Records for this exercise below:

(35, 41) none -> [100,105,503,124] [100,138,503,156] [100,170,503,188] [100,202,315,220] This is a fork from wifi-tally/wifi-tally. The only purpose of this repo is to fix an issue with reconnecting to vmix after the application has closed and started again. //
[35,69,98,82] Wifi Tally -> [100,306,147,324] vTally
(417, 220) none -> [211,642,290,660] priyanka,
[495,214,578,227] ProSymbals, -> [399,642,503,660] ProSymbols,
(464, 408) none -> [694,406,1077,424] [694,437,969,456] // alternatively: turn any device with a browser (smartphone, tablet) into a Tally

End of Records for this exercise.
Records for this exercise below:

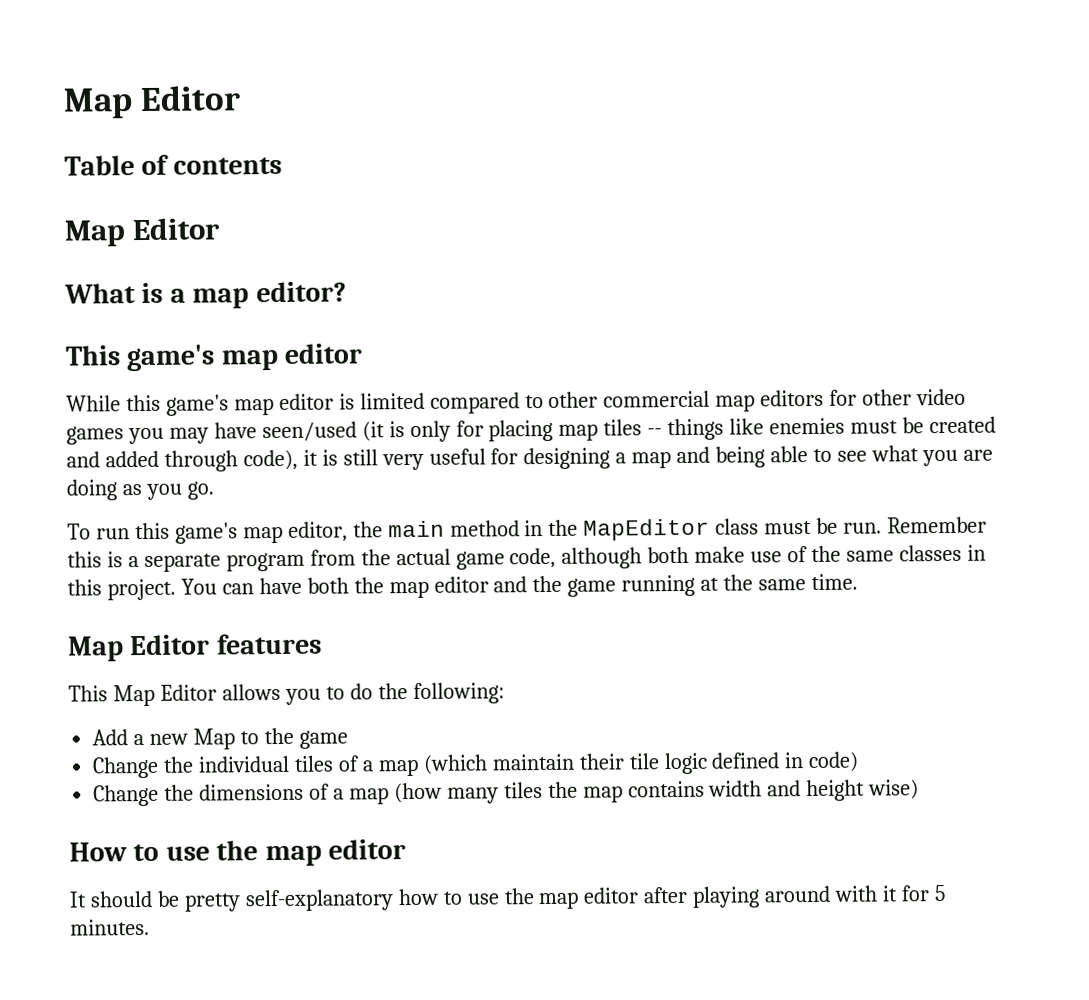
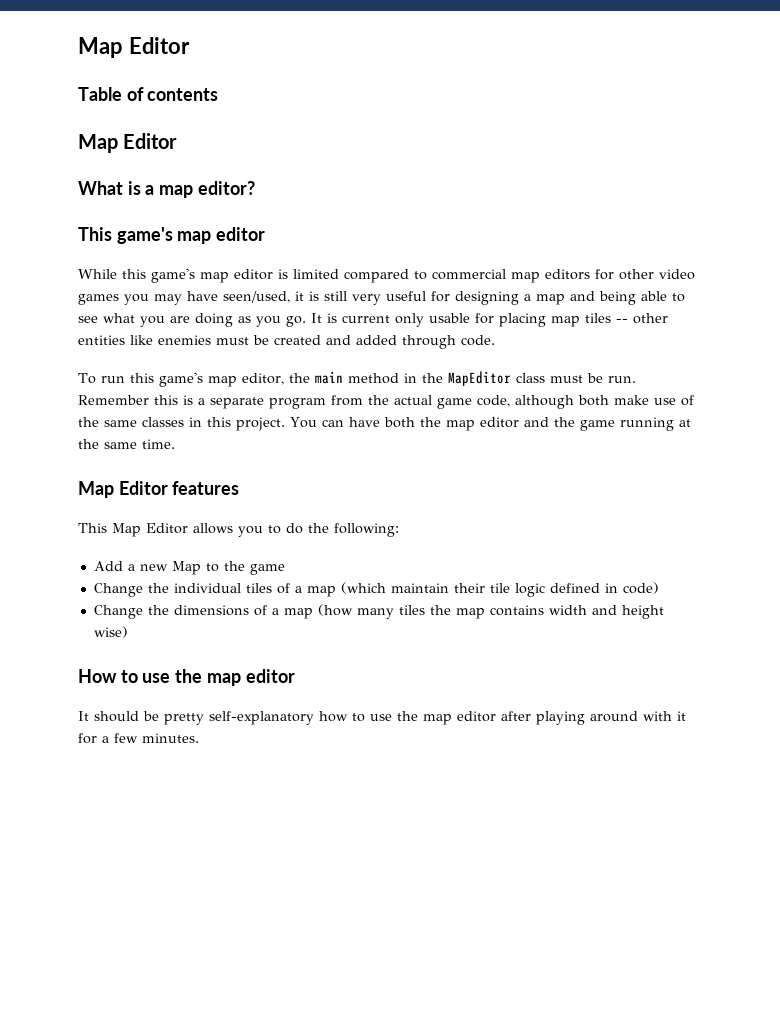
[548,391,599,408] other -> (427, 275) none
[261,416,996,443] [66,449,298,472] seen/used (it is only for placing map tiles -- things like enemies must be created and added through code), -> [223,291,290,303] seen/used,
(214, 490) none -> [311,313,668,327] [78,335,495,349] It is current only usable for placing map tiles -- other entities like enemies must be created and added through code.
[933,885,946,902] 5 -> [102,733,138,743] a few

End of Records for this exercise.

Exercise objective: Each line in the listing above that contains "must" should be copied.

Completed exercise:
[261,416,996,443] [66,449,298,472] seen/used (it is only for placing map tiles -- things like enemies must be created and added through code), -> [223,291,290,303] seen/used,
(214, 490) none -> [311,313,668,327] [78,335,495,349] It is current only usable for placing map tiles -- other entities like enemies must be created and added through code.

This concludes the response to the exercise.